Columna de Marisol García: Contaminados de salsa
Sucede con la salsa lo que también con otros géneros musicales nacidos como contracultura pero entibiados luego como fórmula. Por eso, quienes se aprontan a difundir su historia no buscan tanto establecer hitos, sino más bien pulir su distinción esencial, todo aquello que no puede medirse ni replicarse a voluntad.
Corrían tiempos difíciles para la salsa cuando el novelista cubano Leonardo Padura presentó la primera versión de Los rostros de la salsa, libro de entrevistas agudas a una docena de los más célebres nombres del género de baile sentimental nacido en Nueva York como expresión de la diáspora del Caribe hispano. Era la segunda mitad de los 90 y, entre otros síntomas de desgaste, “se había creado mucho producto estándar, de corta mira comercial y domesticado”, recuerda ahora el autor en el prólogo de una nueva edición -aumentada- para el volumen que el tiempo convirtió en referencia.
Pero incluso frente a ese cansancio salsero, explicado en parte por la distancia (temporal y espiritual) del barrio latino que había nutrido su origen, Padura no imaginaba entonces la deriva de “una reacción que aún estamos sufriendo (…) y por lo pronto no se irá: la era del reguetón”.
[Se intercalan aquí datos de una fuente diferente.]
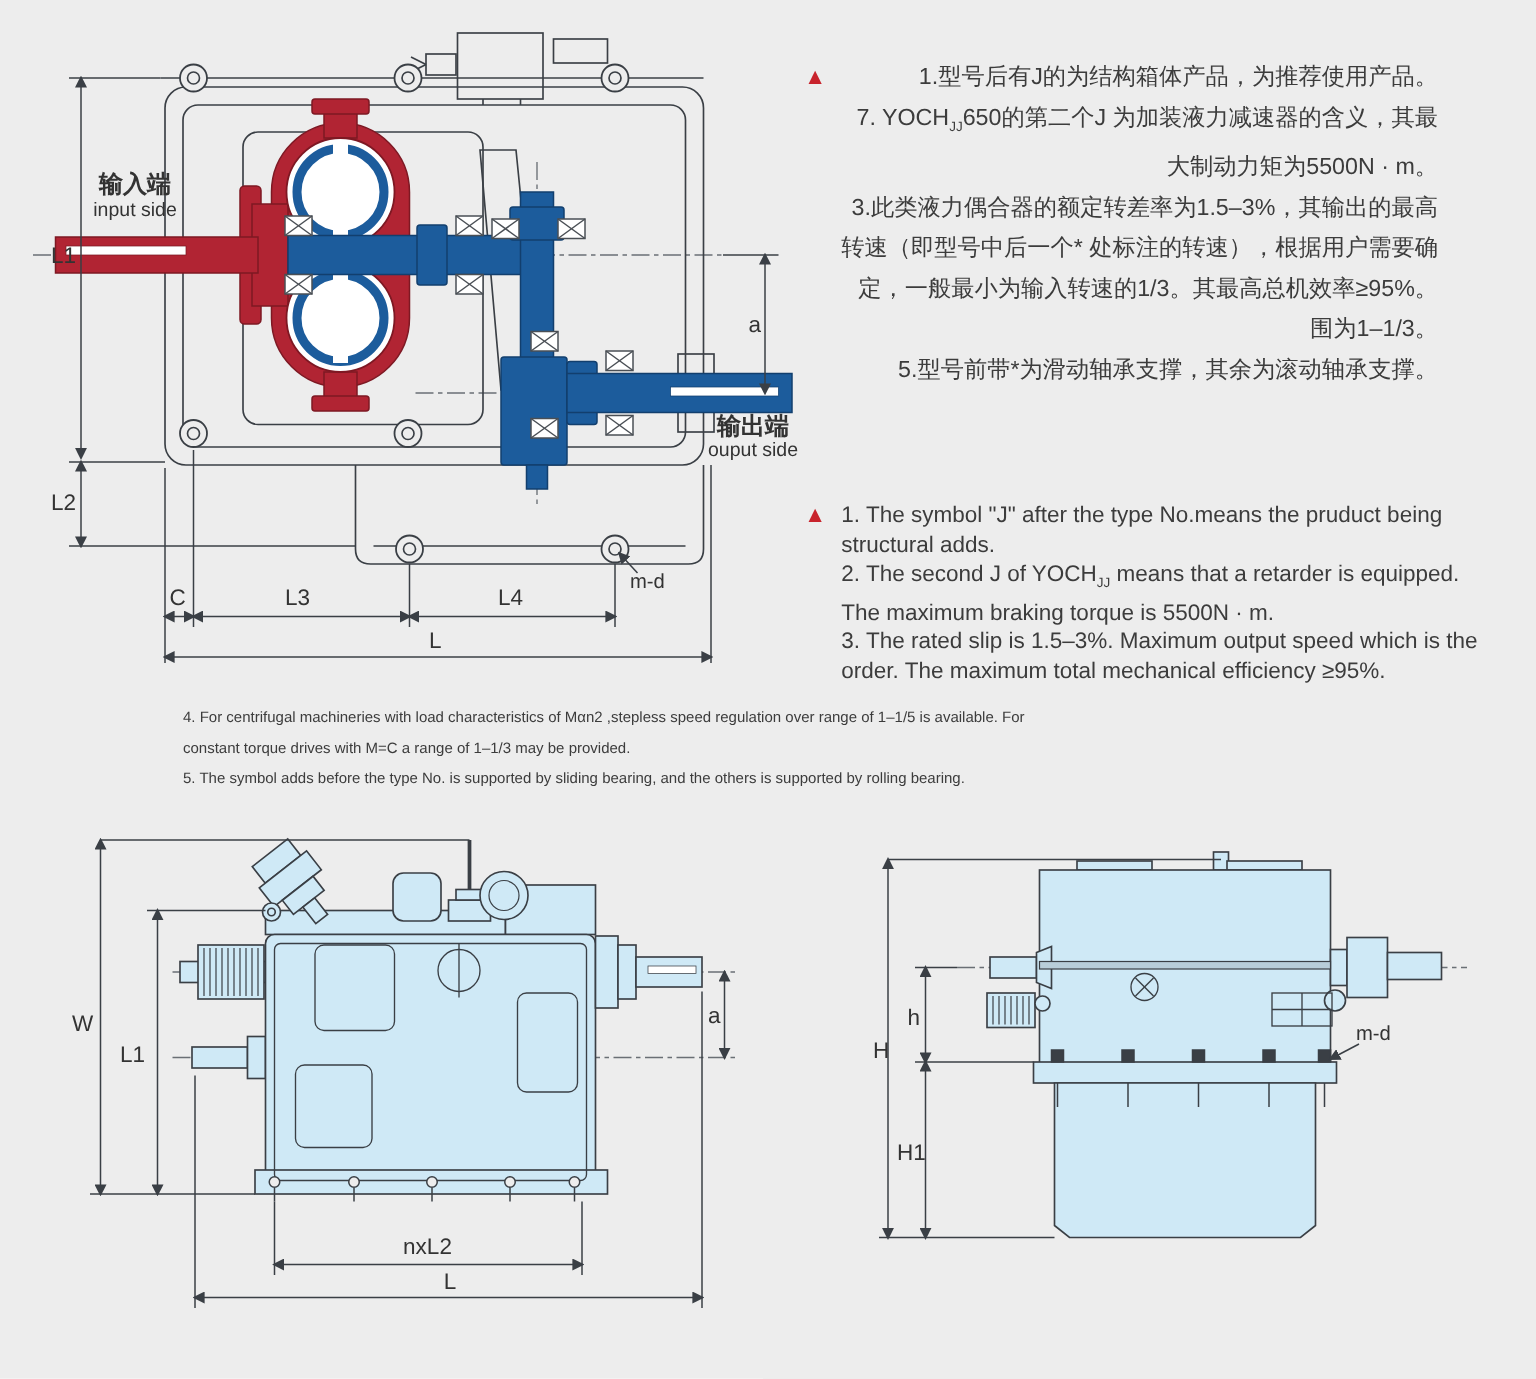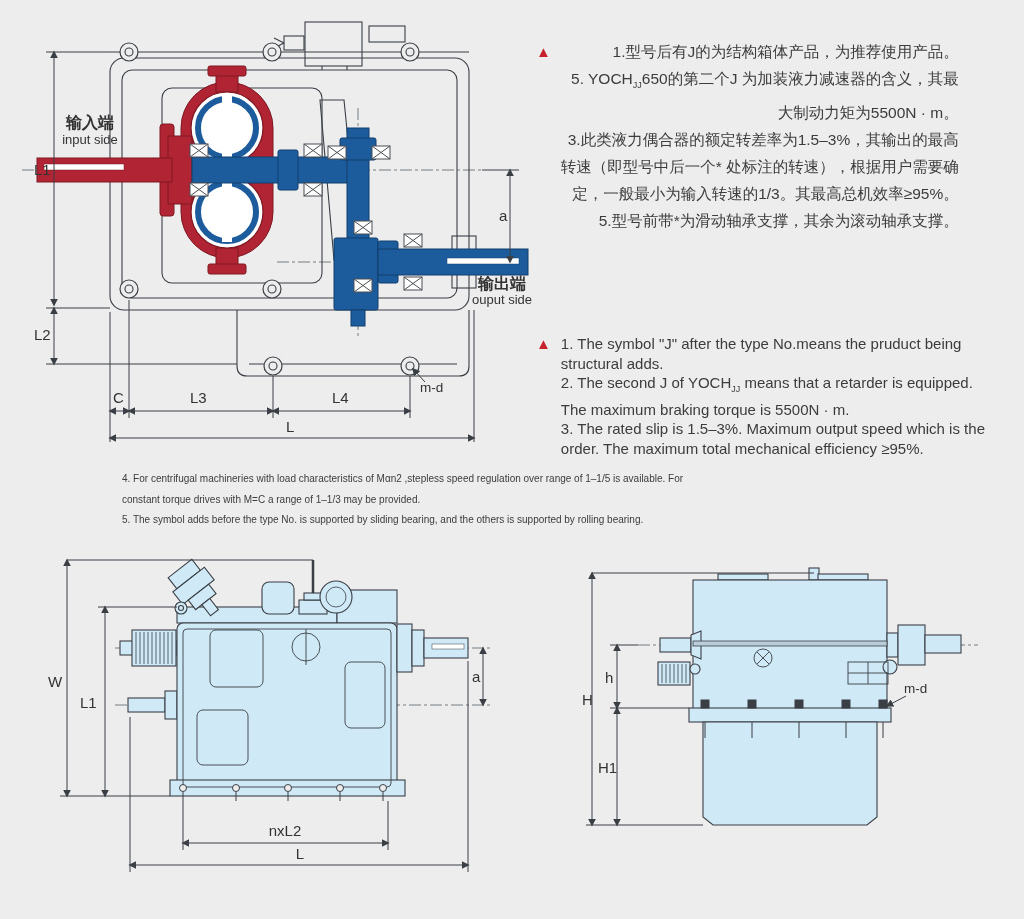"5. YOCH" span { text: 5 -> 7 }
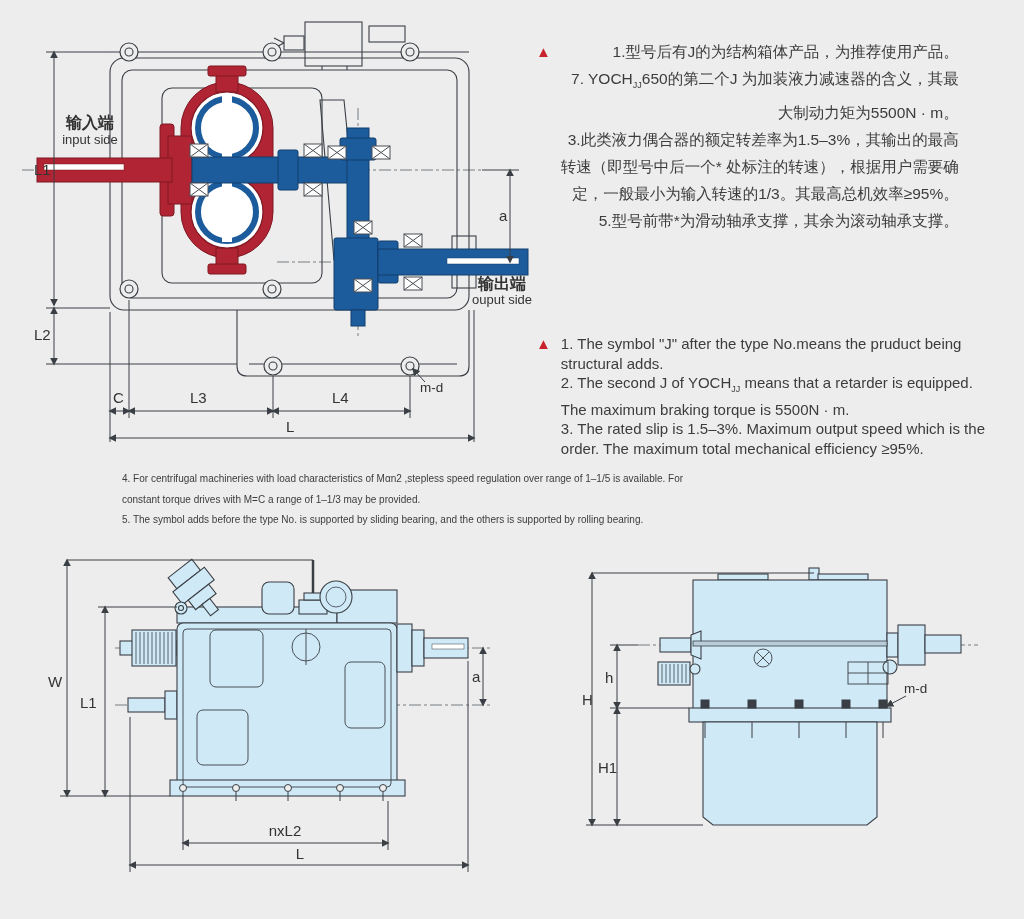"围为1–1/3。" div { html: none -> <div>围为1–1/3。</div> }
Así, lo que en otras circunstancias buscó afirmar los códigos en declive de una música que al fin ordenaba el relato de su trayecto histórico, se lee hoy como la defensa de valores culturales amenazados, cuyos adalides no por consagrados dejan de sugerir una situación de resistencia.
“(Soy) un representante de la complejidad que existe y que define al Caribe. Una mezcla de europeos con negros, mestizos y resabios de indígenas. La consecuencia de una mezcla feroz de los genes de seres animados por la esperanza invencible del que ha sido un perdedor”, se autodefine Rubén Blades, cargando en su persona a multitudes. De su infancia en el South Bronx agradece Willie Colón crecer “contaminándose con todos los folklores, modos de ser, músicas -el son, la cumbia, el aguinaldo-, y de repente dentro de uno todas esas raíces empiezan a fundirse muy naturalmente, sin contradicción…”.
El legendario Cachao (1918-2008) rememoraba la época en que “se sabía bailar, y el bailador escuchaba; no como ahora que todo el mundo habla”, y desde su bendito contrabajo hacia la pista, “nada más se oía el murmullo de los pies”.
Sucede con la salsa lo que también con otros géneros musicales nacidos como contracultura pero entibiados luego como fórmula.
Por eso, quienes se aprontan a difundir su historia no buscan tanto establecer hitos, sino más bien pulir su distinción esencial, todo aquello que no puede medirse ni replicarse a voluntad. Los rostros de la salsa -tanto como, antes, El libro de la salsa, fundamental referencia de César Miguel Rondón- instala al género como el cauce musical para un sentir colectivo de calle y comunidad, en el que las estrellas que despuntan nunca dejarán de parecer vecinos cercanos (de ahí el recelo de Padura al desvío de la llamada “salsa erótica”, que destaca a sus intérpretes por su imagen antes que por su voz), y donde lo que sea llamemos sentir popular aparece, primero, en movimientos del cuerpo, y no en intercambio intelectualizado.
Pero aquello es frágil, se cansa y no puede resistir para siempre los embates del mercado y la convivencia de ganancia individualista. De ahí al reguetón, estima Padura, hay más consecuencia que causa: el escape desde la pulsión del selfie, el descanso en la monotonía rítmica, la vitalidad acaparada por la libido.